FREE VIBRATION OF THIN-WALLED ORTHOTROPIC CYLINDRICAL SHELL ON ELASTIC FOUNDATION

The semi-analytical solutions of the free vibration frequency of orthotropic cylindrical shell under elastic basis and the general boundary condition were obtained in this paper to provide a reliable theoretical basis for the parametric analysis and design of typical engineering structures. The proposed method contains three key parts:1) Differential equations of vibration of cylindrical shells with radial preloading on the elastic foundation were derived based on the Donnell-Mushtari shell theory and Hamilton principle; 2) It is pointed out that there are a total of nine different combinations of solutions for the differential equation, which clarifies the errors in the literature and avoids the possible omission of solutions; 3) The general solutions of the vibration frequency were obtained by the dichotomy, which were in good agreement with those of classical literature and validated the applicability of the proposed method.
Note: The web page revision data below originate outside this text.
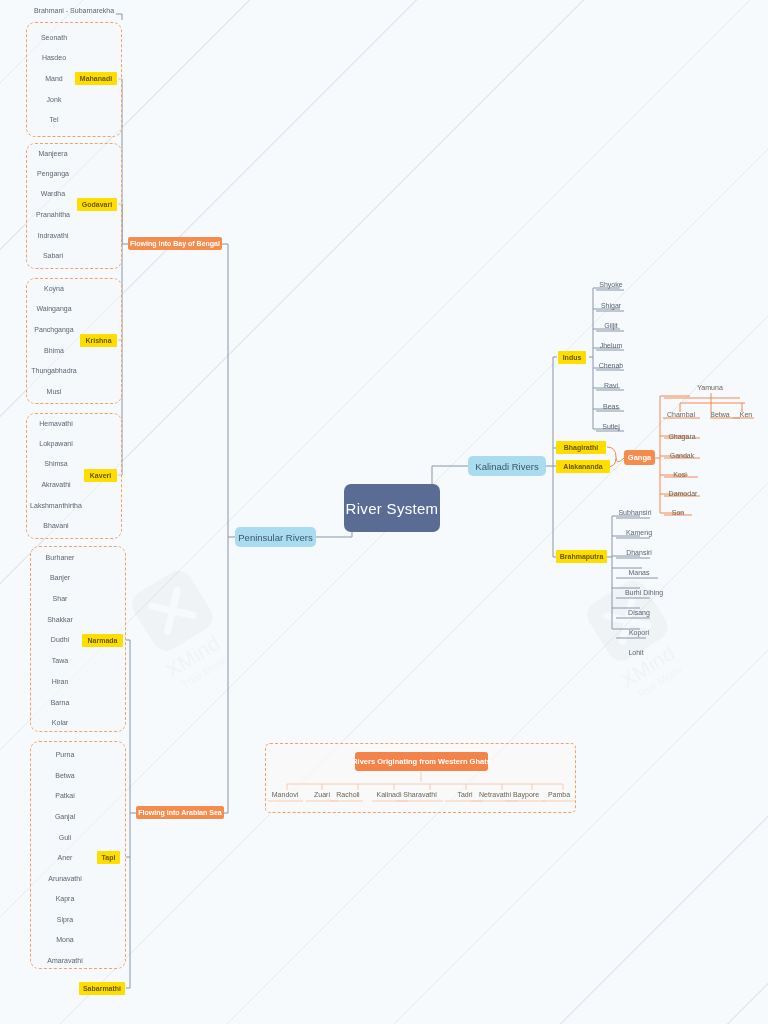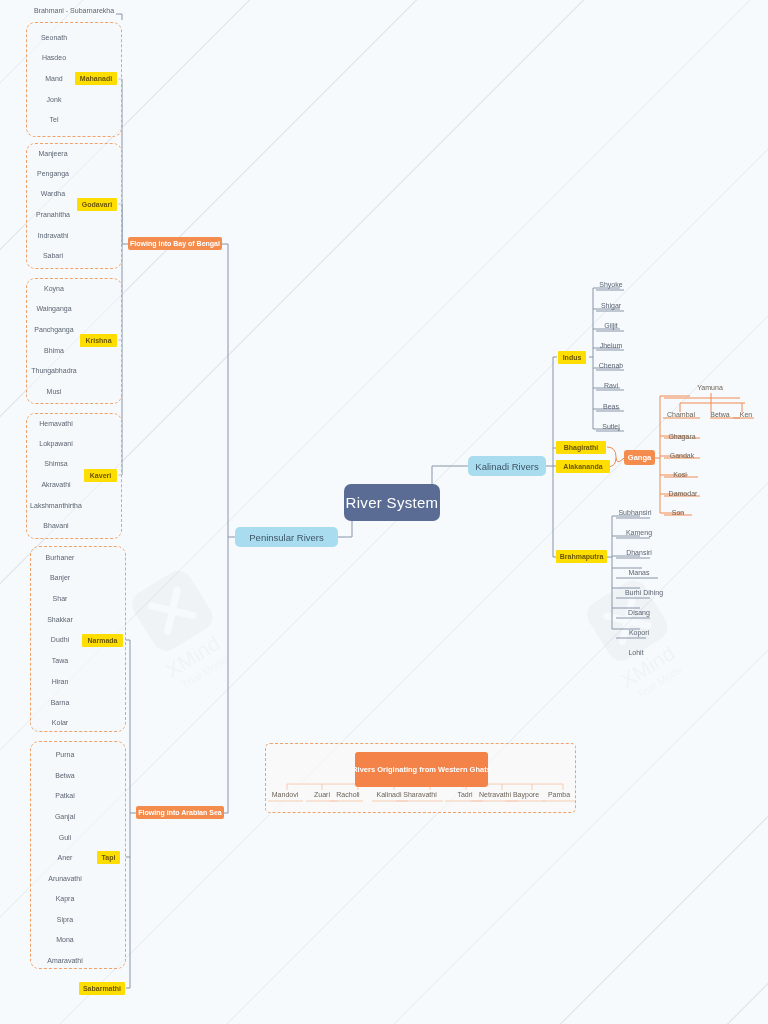--- a/index.html
+++ b/index.html
@@ -163,23 +163,23 @@
   <div class="grp" style="left:26px;top:22px;width:96px;height:115px;"></div>
   <div class="grp" style="left:26px;top:143px;width:96px;height:126px;"></div>
   <div class="grp" style="left:26px;top:278px;width:96px;height:126px;"></div>
   <div class="grp" style="left:26px;top:413px;width:96px;height:126px;"></div>
   <div class="grp" style="left:30px;top:546px;width:96px;height:186px;"></div>
   <div class="grp" style="left:30px;top:741px;width:96px;height:228px;"></div>
   <div class="grp-wg" style="left:265px;top:743px;width:311px;height:70px;"></div>
 
   <div class="node n-leaf" style="left:28px;top:4px;width:92px;height:12px;">Brahmani - Subarnarekha</div>
 
-  <div class="node n-root" style="left:344px;top:484px;width:96px;height:37px;">River System</div>
-
-  <div class="node n-blue" style="left:235px;top:527px;width:103px;height:20px;">Peninsular Rivers</div>
+  <div class="node n-root" style="left:344px;top:484px;width:96px;height:48px;">River System</div>
+
+  <div class="node n-blue" style="left:235px;top:527px;width:81px;height:20px;">Peninsular Rivers</div>
   <div class="node n-blue" style="left:468px;top:456px;width:78px;height:20px;">Kalinadi Rivers</div>
 
   <div class="node n-orange" style="left:128px;top:237px;width:94px;height:13px;">Flowing into Bay of Bengal</div>
   <div class="node n-orange" style="left:136px;top:806px;width:88px;height:13px;">Flowing into Arabian Sea</div>
 
   <div class="node n-yellow" style="left:75px;top:72px;width:42px;height:13px;">Mahanadi</div>
   <div class="node n-leaf" style="left:32px;top:31px;width:44px;height:12px;">Seonath</div>
   <div class="node n-leaf" style="left:32px;top:51px;width:44px;height:12px;">Hasdeo</div>
   <div class="node n-leaf" style="left:32px;top:72px;width:44px;height:12px;">Mand</div>
   <div class="node n-leaf" style="left:32px;top:93px;width:44px;height:12px;">Jonk</div>
@@ -263,21 +263,21 @@
   <div class="node n-yellow" style="left:556px;top:550px;width:51px;height:13px;">Brahmaputra</div>
   <div class="node n-leaf" style="left:612px;top:506px;width:46px;height:12px;">Subhansiri</div>
   <div class="node n-leaf" style="left:616px;top:526px;width:46px;height:12px;">Kameng</div>
   <div class="node n-leaf" style="left:616px;top:546px;width:46px;height:12px;">Dhansiri</div>
   <div class="node n-leaf" style="left:616px;top:566px;width:46px;height:12px;">Manas</div>
   <div class="node n-leaf" style="left:616px;top:586px;width:56px;height:12px;">Burhi Dihing</div>
   <div class="node n-leaf" style="left:616px;top:606px;width:46px;height:12px;">Disang</div>
   <div class="node n-leaf" style="left:616px;top:626px;width:46px;height:12px;">Kopori</div>
   <div class="node n-leaf" style="left:616px;top:646px;width:40px;height:12px;">Lohit</div>
 
-  <div class="node n-orange-lg" style="left:355px;top:752px;width:133px;height:35px;">Rivers Originating from Western Ghats</div>
+  <div class="node n-orange-lg" style="left:355px;top:752px;width:133px;height:19px;">Rivers Originating from Western Ghats</div>
   <div class="node n-leaf-o" style="left:266px;top:788px;width:38px;height:12px;">Mandovi</div>
   <div class="node n-leaf-o" style="left:306px;top:788px;width:32px;height:12px;">Zuari</div>
   <div class="node n-leaf-o" style="left:331px;top:788px;width:34px;height:12px;">Racholi</div>
   <div class="node n-leaf-o" style="left:370px;top:788px;width:38px;height:12px;">Kalinadi</div>
   <div class="node n-leaf-o" style="left:396px;top:788px;width:48px;height:12px;">Sharavathi</div>
   <div class="node n-leaf-o" style="left:447px;top:788px;width:36px;height:12px;">Tadri</div>
   <div class="node n-leaf-o" style="left:471px;top:788px;width:48px;height:12px;">Netravathi</div>
   <div class="node n-leaf-o" style="left:506px;top:788px;width:40px;height:12px;">Baypore</div>
   <div class="node n-leaf-o" style="left:542px;top:788px;width:34px;height:12px;">Pamba</div>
It is found that the influence of the spring stiffness and the internal pressure on the natural frequency is non-linear, while the method is applied to parametric analysis of the cylindrical shell with springs supported at both ends. The method developed in this paper is applicable to the vibration of cylindrical shell under general boundary conditions, which is accurate, reliable, can avoid omitted solutions with strong applicability, and provides a reliable method for vibration analysis of such structures.